Lors de l'épidémie de dengue, par exemple, il avait été possible de "réaliser 800 à 900 PCR de dengue par jour", chiffre Francis Victory, préparé à la probable prochaine épidémie de chikungunya.
Le vaccin contre le chikungunya disponible...
Pour éviter une épidémie d'ampleur comme en 2006, où 165 000 personnes avaient attrapé le chikingunya sur l'île, l'idéal serait alors de se faire vacciner. Le "IXCHIQ", vaccin contre le chikungunya des laboratoires Valneva, vient d'être autorisé sur le marché français en novembre.
"Le vaccin permettrait de limiter l'épidémie.

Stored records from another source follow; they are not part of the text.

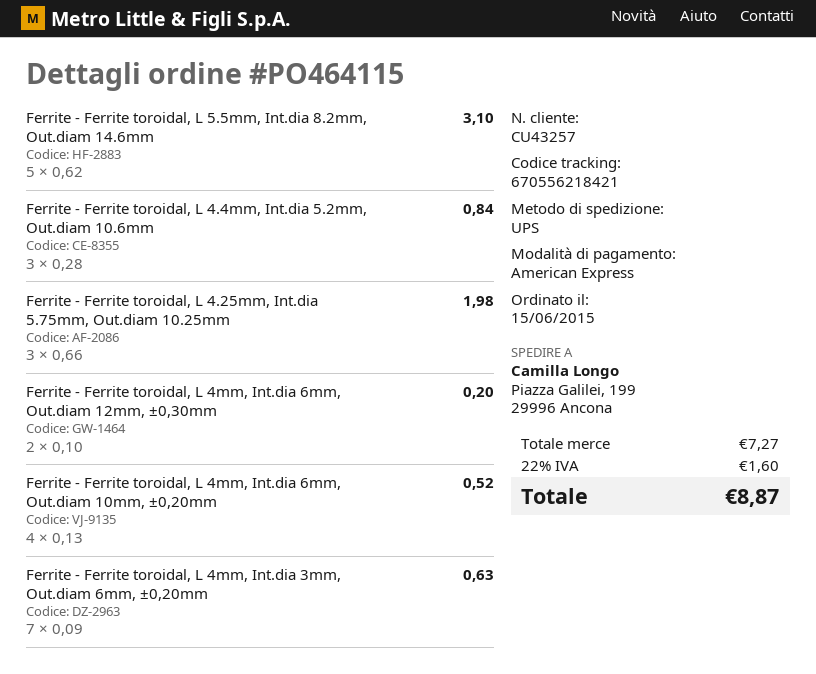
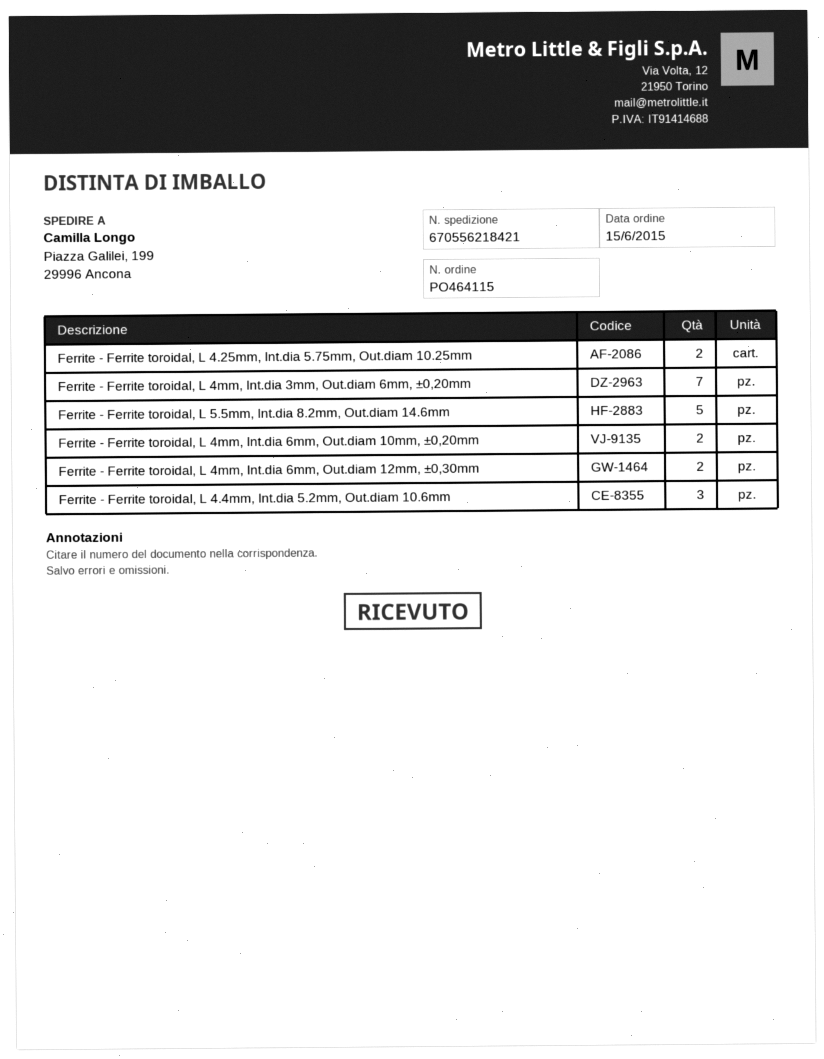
Ferrite - Ferrite toroidal, L 4.25mm, Int.dia 5.75mm, Out.diam 10.25mm: 3 -> 2
Ferrite - Ferrite toroidal, L 4mm, Int.dia 6mm, Out.diam 10mm, ±0,20mm: 4 -> 2

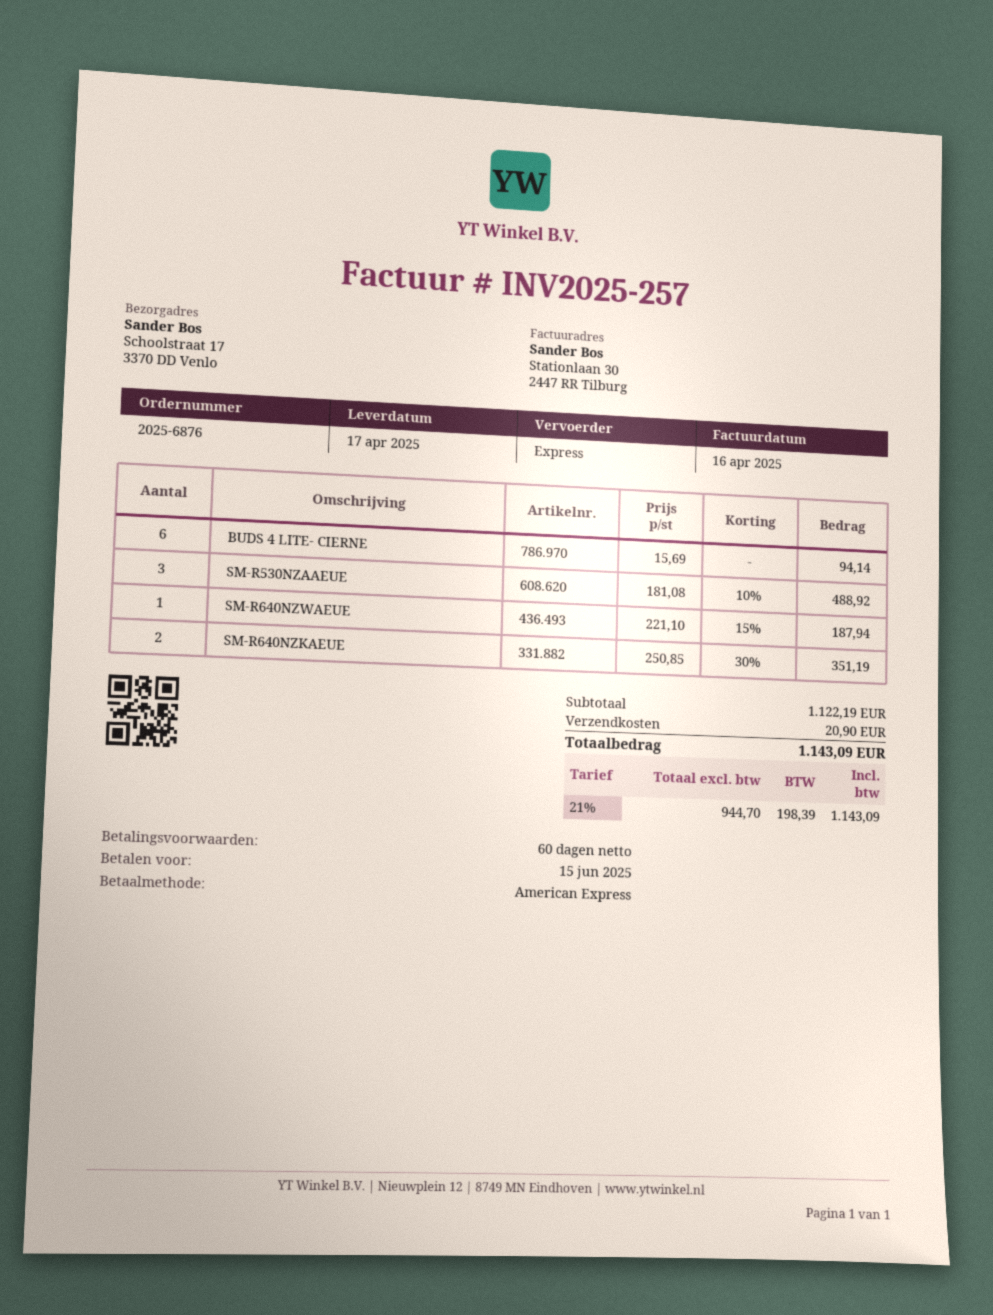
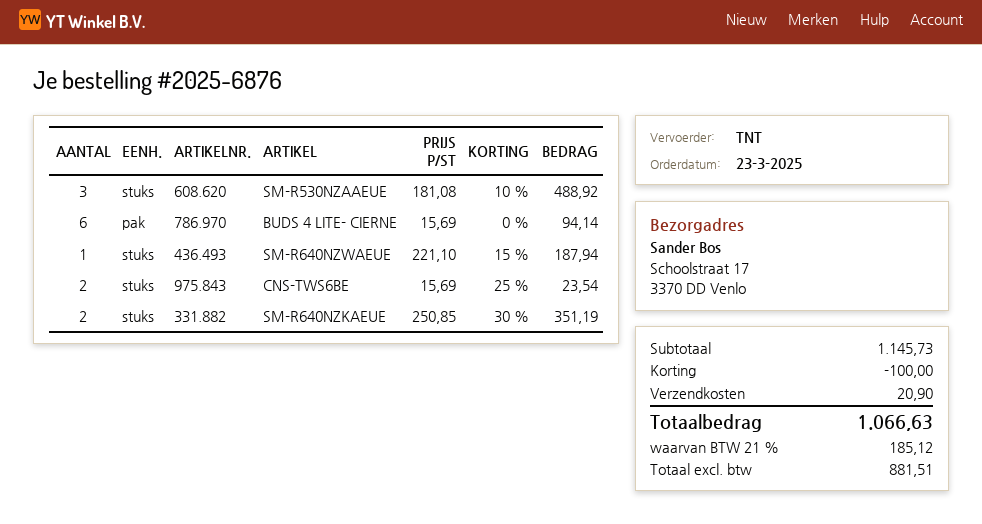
shipping method: express -> TNT
CNS-TWS6BE: none -> 2 x 15.69 - 25% = 23.54
subtotal: 1122.19 -> 1145.73
discount: none -> 100.00
net: 944.70 -> 881.51
tax: 21% = 198.39 -> 21% = 185.12
total: 1143.09 -> 1066.63

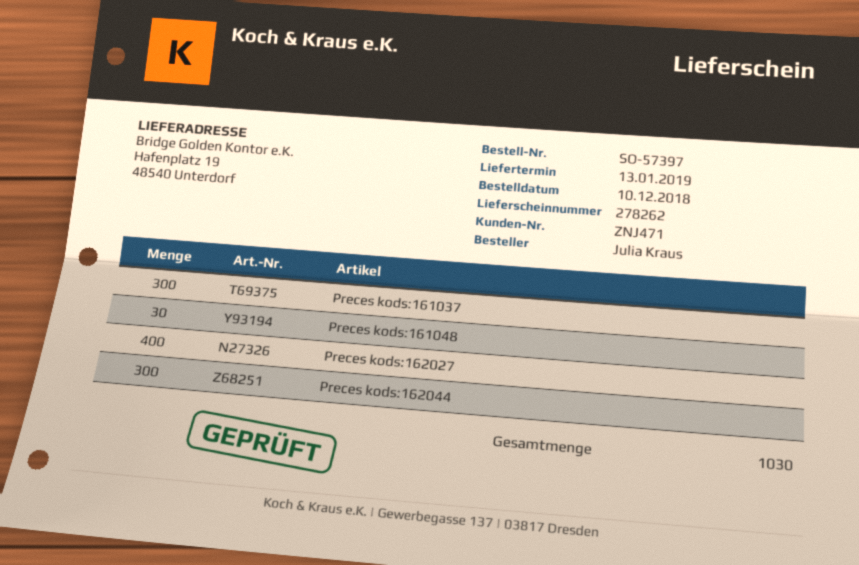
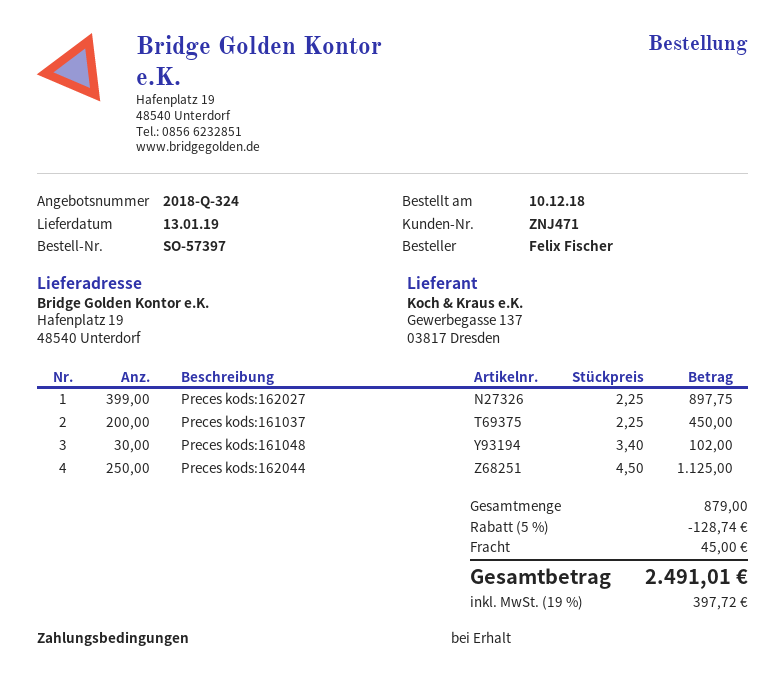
ordered by: Julia Kraus -> Felix Fischer
Preces kods:161037: 300 -> 200
Preces kods:162027: 400 -> 399
Preces kods:162044: 300 -> 250
total quantity: 1030 -> 879

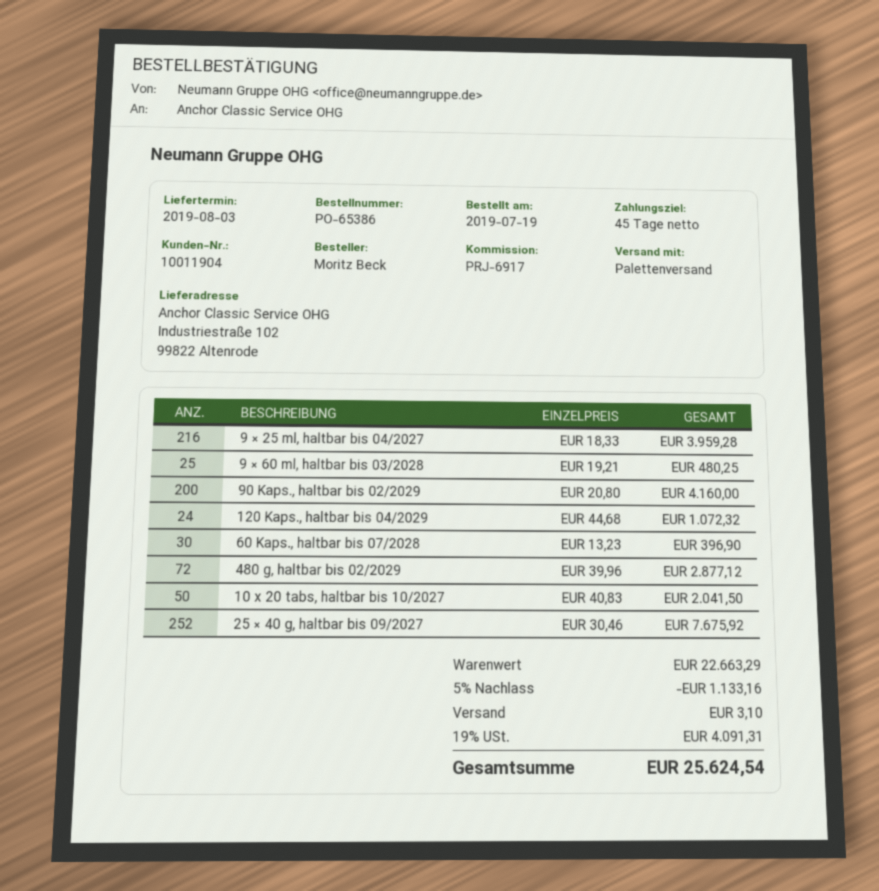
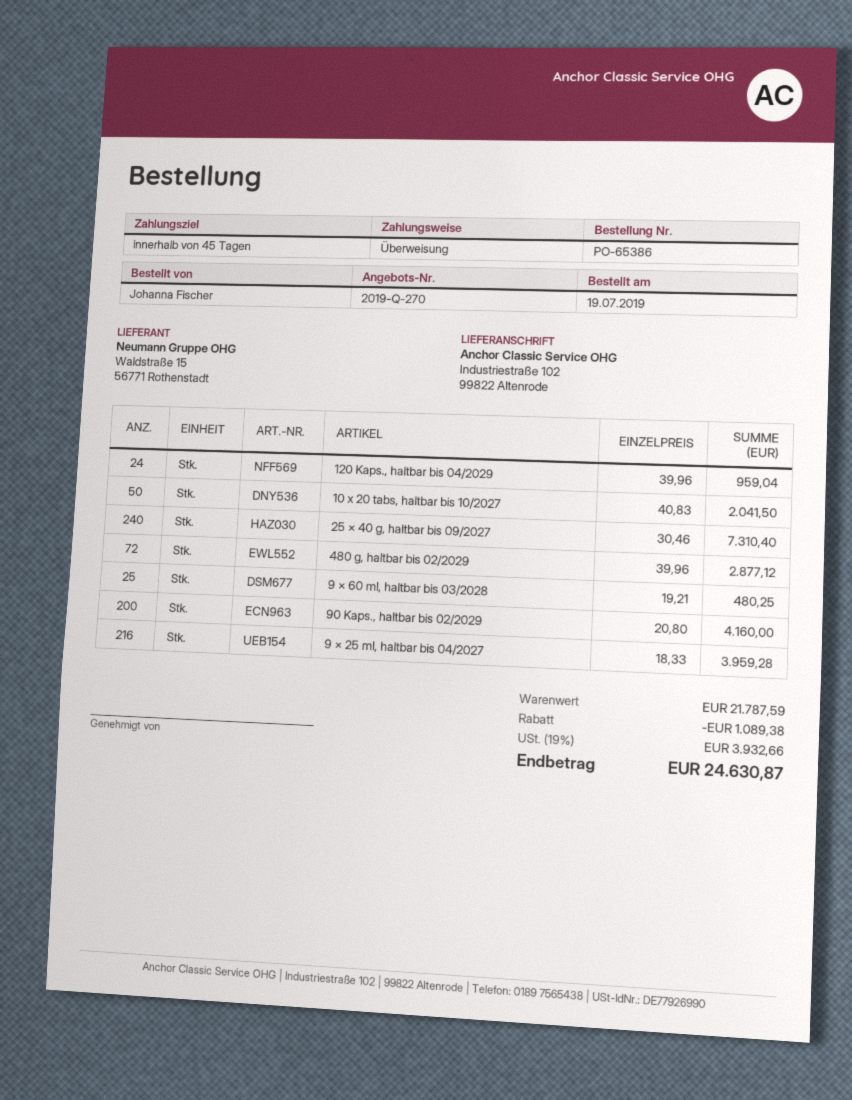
ordered by: Moritz Beck -> Johanna Fischer
120 Kaps., haltbar bis 04/2029: 24 x 44.68 = 1072.32 -> 24 x 39.96 = 959.04
60 Kaps., haltbar bis 07/2028: 30 x 13.23 = 396.90 -> none
25 × 40 g, haltbar bis 09/2027: 252 x 30.46 = 7675.92 -> 240 x 30.46 = 7310.40
subtotal: 22663.29 -> 21787.59
discount: 1133.16 -> 1089.38
shipping: 3.10 -> none
tax: 19% = 4091.31 -> 19% = 3932.66
total: 25624.54 -> 24630.87

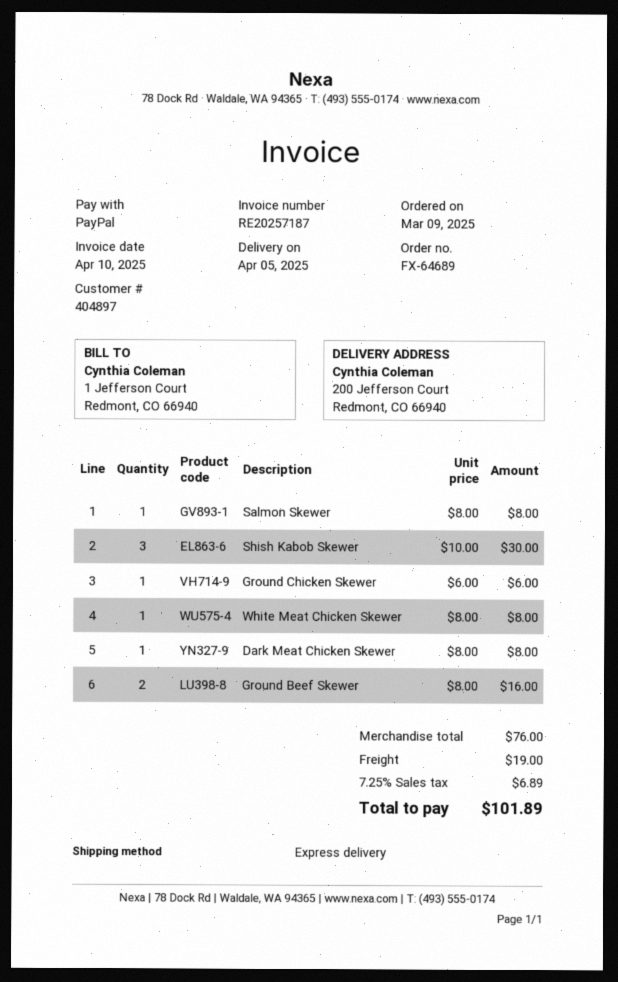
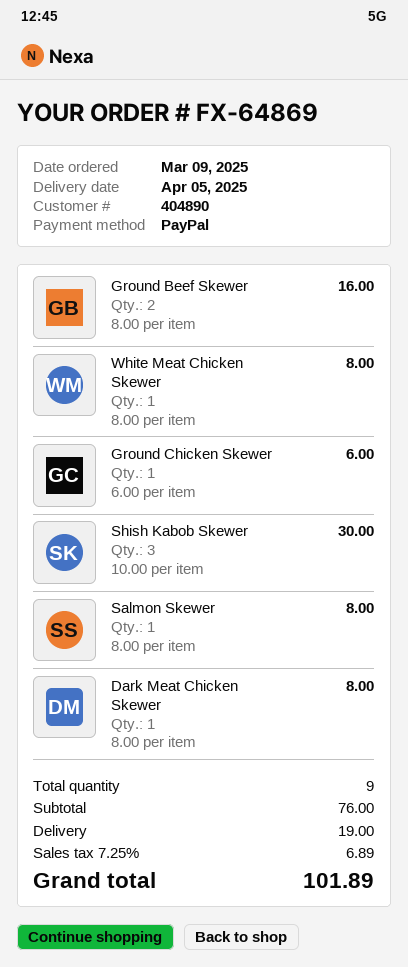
order number: FX-64689 -> FX-64869
customer number: 404897 -> 404890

On préconise de se faire vacciner, surtout à ceux qui ne l'ont pas eu", estime le Dr Christine Kowalczyk, présidente de l'Union régionale des médecins libéraux (URML-OI). "Il y a actuellement des doses à La Réunion, vous pouvez vous en procurer"; avance la professionnelle de santé.
...mais pas remboursé
Néanmoins, le IXCHIQ n'est pas un vaccin remboursé, et celui qui veut en bénéficier doit l'acheter à ses propres frais. "Normalement il est à 150 euros, mais comme il n'est pas remboursé le prix peut bouger d'une pharmacie à l'autre", poursuit le Dr Christine Kowalczyk. Non sans s'agacer de la situation. "On ne devrait pas aller sur une médecine à deux vitesses à La Réunion pour une épidémie comme le chikungunya" lâche le médecin.
Comme le député Perceval Gaillard il y a quelques jours, elle aussi plaide pour un remboursement de ce vaccin à La Réunion.
Dangereux pour les publics fragiles
Le Dr Kowalczyk parle en connaissance de cause : elle a vécu l'épidémie de 2006. Même la population jeune a été touchée à l'époque, souffrant par la suite de "douleurs articulaires, des polyarthrites résiduelles qui persistent des années et des années".
De toute façon, comme toute maladie infectieuse, "le chikungunya peut être dangereux pour les personnes fragiles, les diabétiques, les hypertendus, les gens polypathologiques... Il peut y avoir des décès", avertit la professionnelle de santé. Heureusement, à ce jour, parmi les cas diagnostiqués sur l'île, une seule personne a été hospitalisée pour une durée de plus de 24h.